Difference listings
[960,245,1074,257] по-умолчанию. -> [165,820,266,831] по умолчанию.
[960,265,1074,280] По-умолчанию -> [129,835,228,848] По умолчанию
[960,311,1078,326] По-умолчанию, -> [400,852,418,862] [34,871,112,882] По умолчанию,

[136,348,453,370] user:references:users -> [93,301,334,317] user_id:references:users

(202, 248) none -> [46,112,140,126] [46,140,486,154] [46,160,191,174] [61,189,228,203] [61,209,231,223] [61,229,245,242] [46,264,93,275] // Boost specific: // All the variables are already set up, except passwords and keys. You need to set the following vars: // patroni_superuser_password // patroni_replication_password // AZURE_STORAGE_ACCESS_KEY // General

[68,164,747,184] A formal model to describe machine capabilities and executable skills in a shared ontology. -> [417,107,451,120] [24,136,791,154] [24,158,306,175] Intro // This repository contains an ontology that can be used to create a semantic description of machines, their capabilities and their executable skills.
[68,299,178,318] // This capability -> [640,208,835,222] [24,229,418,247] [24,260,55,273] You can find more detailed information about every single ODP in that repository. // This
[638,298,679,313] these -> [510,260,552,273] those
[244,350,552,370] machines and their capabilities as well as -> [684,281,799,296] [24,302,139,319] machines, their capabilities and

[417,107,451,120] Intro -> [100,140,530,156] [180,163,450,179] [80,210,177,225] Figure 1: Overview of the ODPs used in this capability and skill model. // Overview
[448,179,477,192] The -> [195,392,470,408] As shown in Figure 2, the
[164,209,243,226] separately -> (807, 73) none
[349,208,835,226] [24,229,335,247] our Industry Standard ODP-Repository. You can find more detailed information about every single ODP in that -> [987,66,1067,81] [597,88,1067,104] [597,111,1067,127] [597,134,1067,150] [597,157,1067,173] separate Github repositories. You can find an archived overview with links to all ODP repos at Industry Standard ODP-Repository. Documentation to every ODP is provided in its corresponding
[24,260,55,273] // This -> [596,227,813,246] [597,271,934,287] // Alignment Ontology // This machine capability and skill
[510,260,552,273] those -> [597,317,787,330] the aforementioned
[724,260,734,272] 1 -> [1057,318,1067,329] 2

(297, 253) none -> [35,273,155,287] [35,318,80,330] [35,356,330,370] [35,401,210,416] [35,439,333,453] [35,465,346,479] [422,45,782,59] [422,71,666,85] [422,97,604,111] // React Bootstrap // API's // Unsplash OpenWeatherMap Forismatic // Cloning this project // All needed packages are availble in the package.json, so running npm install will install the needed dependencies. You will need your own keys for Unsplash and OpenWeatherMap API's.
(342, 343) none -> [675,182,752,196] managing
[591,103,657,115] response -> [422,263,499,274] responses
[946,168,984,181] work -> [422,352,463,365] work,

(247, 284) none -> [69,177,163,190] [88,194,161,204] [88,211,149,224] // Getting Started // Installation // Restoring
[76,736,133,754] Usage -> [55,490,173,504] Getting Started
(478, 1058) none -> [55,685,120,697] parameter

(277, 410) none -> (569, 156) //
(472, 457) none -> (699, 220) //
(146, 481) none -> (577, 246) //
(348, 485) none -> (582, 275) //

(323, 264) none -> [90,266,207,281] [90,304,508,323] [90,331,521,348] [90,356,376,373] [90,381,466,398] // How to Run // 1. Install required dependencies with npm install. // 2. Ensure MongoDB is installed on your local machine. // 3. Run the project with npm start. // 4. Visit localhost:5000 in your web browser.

» **Exercise objective**: Copy every record above verbatim and in full.

» **Answer to this problem**:
[960,245,1074,257] по-умолчанию. -> [165,820,266,831] по умолчанию.
[960,265,1074,280] По-умолчанию -> [129,835,228,848] По умолчанию
[960,311,1078,326] По-умолчанию, -> [400,852,418,862] [34,871,112,882] По умолчанию,

[136,348,453,370] user:references:users -> [93,301,334,317] user_id:references:users

(202, 248) none -> [46,112,140,126] [46,140,486,154] [46,160,191,174] [61,189,228,203] [61,209,231,223] [61,229,245,242] [46,264,93,275] // Boost specific: // All the variables are already set up, except passwords and keys. You need to set the following vars: // patroni_superuser_password // patroni_replication_password // AZURE_STORAGE_ACCESS_KEY // General

[68,164,747,184] A formal model to describe machine capabilities and executable skills in a shared ontology. -> [417,107,451,120] [24,136,791,154] [24,158,306,175] Intro // This repository contains an ontology that can be used to create a semantic description of machines, their capabilities and their executable skills.
[68,299,178,318] // This capability -> [640,208,835,222] [24,229,418,247] [24,260,55,273] You can find more detailed information about every single ODP in that repository. // This
[638,298,679,313] these -> [510,260,552,273] those
[244,350,552,370] machines and their capabilities as well as -> [684,281,799,296] [24,302,139,319] machines, their capabilities and

[417,107,451,120] Intro -> [100,140,530,156] [180,163,450,179] [80,210,177,225] Figure 1: Overview of the ODPs used in this capability and skill model. // Overview
[448,179,477,192] The -> [195,392,470,408] As shown in Figure 2, the
[164,209,243,226] separately -> (807, 73) none
[349,208,835,226] [24,229,335,247] our Industry Standard ODP-Repository. You can find more detailed information about every single ODP in that -> [987,66,1067,81] [597,88,1067,104] [597,111,1067,127] [597,134,1067,150] [597,157,1067,173] separate Github repositories. You can find an archived overview with links to all ODP repos at Industry Standard ODP-Repository. Documentation to every ODP is provided in its corresponding
[24,260,55,273] // This -> [596,227,813,246] [597,271,934,287] // Alignment Ontology // This machine capability and skill
[510,260,552,273] those -> [597,317,787,330] the aforementioned
[724,260,734,272] 1 -> [1057,318,1067,329] 2

(297, 253) none -> [35,273,155,287] [35,318,80,330] [35,356,330,370] [35,401,210,416] [35,439,333,453] [35,465,346,479] [422,45,782,59] [422,71,666,85] [422,97,604,111] // React Bootstrap // API's // Unsplash OpenWeatherMap Forismatic // Cloning this project // All needed packages are availble in the package.json, so running npm install will install the needed dependencies. You will need your own keys for Unsplash and OpenWeatherMap API's.
(342, 343) none -> [675,182,752,196] managing
[591,103,657,115] response -> [422,263,499,274] responses
[946,168,984,181] work -> [422,352,463,365] work,

(247, 284) none -> [69,177,163,190] [88,194,161,204] [88,211,149,224] // Getting Started // Installation // Restoring
[76,736,133,754] Usage -> [55,490,173,504] Getting Started
(478, 1058) none -> [55,685,120,697] parameter

(277, 410) none -> (569, 156) //
(472, 457) none -> (699, 220) //
(146, 481) none -> (577, 246) //
(348, 485) none -> (582, 275) //

(323, 264) none -> [90,266,207,281] [90,304,508,323] [90,331,521,348] [90,356,376,373] [90,381,466,398] // How to Run // 1. Install required dependencies with npm install. // 2. Ensure MongoDB is installed on your local machine. // 3. Run the project with npm start. // 4. Visit localhost:5000 in your web browser.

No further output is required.